Yo siempre respondía:

– Policía.

– ¿Y qué clase de policía serás?

– Un policía de Nueva York. ¡D! ¡P! ¡N! ¡Y!

– ¿Y qué clase de policía de Nueva York serás?

– Uno bueno. El mejor.

Y mi padre me alborotaba el pelo, la otra cara del ligero pescozón que recibía cuando mi comportamiento le disgustaba. Jamás una bofetada, jamás un puñetazo: bastaba un pescozón con la palma de su mano encallecida, el aviso de que me había pasado de la raya. A veces venían después otros castigos: la prohibición de salir de casa, la retirada de una o dos semanadas, pero el pescozón era la señal de peligro. Era una advertencia concluyente, y la única clase de violencia física, por leve que fuera, que yo relacioné con mi padre hasta el día de la muerte de los dos adolescentes.

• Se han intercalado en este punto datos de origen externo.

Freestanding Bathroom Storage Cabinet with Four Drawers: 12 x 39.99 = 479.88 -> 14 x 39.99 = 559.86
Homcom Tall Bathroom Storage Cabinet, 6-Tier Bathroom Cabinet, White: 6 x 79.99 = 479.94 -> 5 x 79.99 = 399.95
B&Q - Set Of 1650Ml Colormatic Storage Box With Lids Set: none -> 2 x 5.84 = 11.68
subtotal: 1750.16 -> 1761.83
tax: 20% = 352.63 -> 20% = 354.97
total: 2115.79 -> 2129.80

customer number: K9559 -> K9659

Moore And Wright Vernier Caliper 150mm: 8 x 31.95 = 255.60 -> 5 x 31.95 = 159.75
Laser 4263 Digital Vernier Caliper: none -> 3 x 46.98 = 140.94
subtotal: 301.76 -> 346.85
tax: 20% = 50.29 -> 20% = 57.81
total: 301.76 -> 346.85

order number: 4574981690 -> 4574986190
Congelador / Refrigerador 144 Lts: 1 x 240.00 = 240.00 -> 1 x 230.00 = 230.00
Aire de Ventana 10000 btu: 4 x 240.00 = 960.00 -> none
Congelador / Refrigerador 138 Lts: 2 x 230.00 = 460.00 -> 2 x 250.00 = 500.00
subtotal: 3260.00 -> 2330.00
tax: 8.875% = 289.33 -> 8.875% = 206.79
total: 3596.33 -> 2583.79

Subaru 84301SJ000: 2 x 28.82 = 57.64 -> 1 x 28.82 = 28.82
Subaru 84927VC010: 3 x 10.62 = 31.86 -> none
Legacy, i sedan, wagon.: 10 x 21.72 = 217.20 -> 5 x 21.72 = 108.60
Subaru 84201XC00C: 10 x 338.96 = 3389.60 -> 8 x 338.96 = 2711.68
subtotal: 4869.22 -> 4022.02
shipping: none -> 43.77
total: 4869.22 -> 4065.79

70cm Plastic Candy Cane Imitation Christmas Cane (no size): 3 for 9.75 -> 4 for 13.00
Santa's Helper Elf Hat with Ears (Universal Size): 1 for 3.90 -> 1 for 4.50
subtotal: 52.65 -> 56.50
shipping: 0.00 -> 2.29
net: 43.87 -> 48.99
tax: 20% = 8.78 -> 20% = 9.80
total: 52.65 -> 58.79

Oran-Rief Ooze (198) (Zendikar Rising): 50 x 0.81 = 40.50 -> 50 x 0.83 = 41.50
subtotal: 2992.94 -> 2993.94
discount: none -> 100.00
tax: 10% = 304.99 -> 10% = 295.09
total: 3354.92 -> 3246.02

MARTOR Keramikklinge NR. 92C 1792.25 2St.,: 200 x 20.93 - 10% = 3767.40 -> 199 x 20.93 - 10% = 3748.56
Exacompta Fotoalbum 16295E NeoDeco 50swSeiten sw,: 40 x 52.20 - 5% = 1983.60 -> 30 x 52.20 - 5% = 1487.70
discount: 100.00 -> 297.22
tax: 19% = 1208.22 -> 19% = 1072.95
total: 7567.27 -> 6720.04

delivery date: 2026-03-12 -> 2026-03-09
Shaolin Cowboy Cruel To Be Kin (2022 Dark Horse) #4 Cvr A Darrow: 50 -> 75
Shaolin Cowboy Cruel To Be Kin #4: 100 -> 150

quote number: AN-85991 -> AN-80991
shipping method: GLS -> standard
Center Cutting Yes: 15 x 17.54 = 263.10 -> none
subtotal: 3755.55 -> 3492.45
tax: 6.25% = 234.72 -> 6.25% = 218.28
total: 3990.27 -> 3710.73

Algunos de mis amigos, rebelándose contra un pueblo donde vivían rodeados de policías, se andaban con cautela ante mi padre. Frankie Murrow en concreto se replegaba en sí mismo como un caracol asustado siempre que aparecía mi padre. El suyo era guardia de seguridad en unas galerías comerciales, así que quizás esa reacción tuviese algo que ver con los uniformes y los hombres que los llevaban. El padre de Frankie era un gilipollas, y quizá Frankie simplemente daba por supuesto que los otros hombres que vestían uniforme y protegían cosas eran también gilipollas. En cierta ocasión, cuando Frankie tenía siete años, su padre le preguntó si era marica porque él le cogió la mano para cruzar la calle. El señor Murrow era un «cabrón de tomo y lomo», dijo una vez mi padre. El señor Murrow detestaba a los negros, a los judíos y a los hispanos, y siempre tenía a punto una sarta de palabras despectivas para cada uno de ellos. Pero también detestaba a la mayoría de los blancos, así que no podía decirse que fuera racista. Sencillamente lo suyo era detestar.

A los catorce años, Frankie Murrow fue a parar a un reformatorio por provocar un incendio. Pegó fuego a su propia casa mientras su padre estaba en el trabajo. Calculó bastante bien el momento, con la idea de que el señor Murrow doblase la esquina de su calle justo cuando los coches de bomberos aparecían detrás de él. Sentado en la tapia de la casa de enfrente, Frankie observaba las llamas elevarse, riendo y llorando a la vez.

Mi padre no bebía demasiado. No necesitaba el alcohol para relajarse. Era el hombre más tranquilo que yo conocía, motivo por el que costaba entender la relación entre él y su compañero de ronda y mejor amigo, Jimmy Gallagher. Éste, que siempre ocupaba un puesto cerca de la cabecera en el desfile del día de San Patricio, que llevaba en las venas sangre de color verde irlandés y azul policía, se deshacía en sonrisas y daba puñetazos en broma, o en broma relativamente. Medía ocho o diez centímetros más que mi padre y era también más ancho de hombros. Cuando Jimmy venía a casa y se colocaban uno al lado del otro, mi padre parecía un poco avergonzado, como si se sintiese un tanto deficiente en comparación con su amigo. Jimmy daba un beso y un abrazo a mi madre en cuanto llegaba, el único hombre, aparte de su marido, que se permitía tales confianzas, y luego se volvía hacia mí.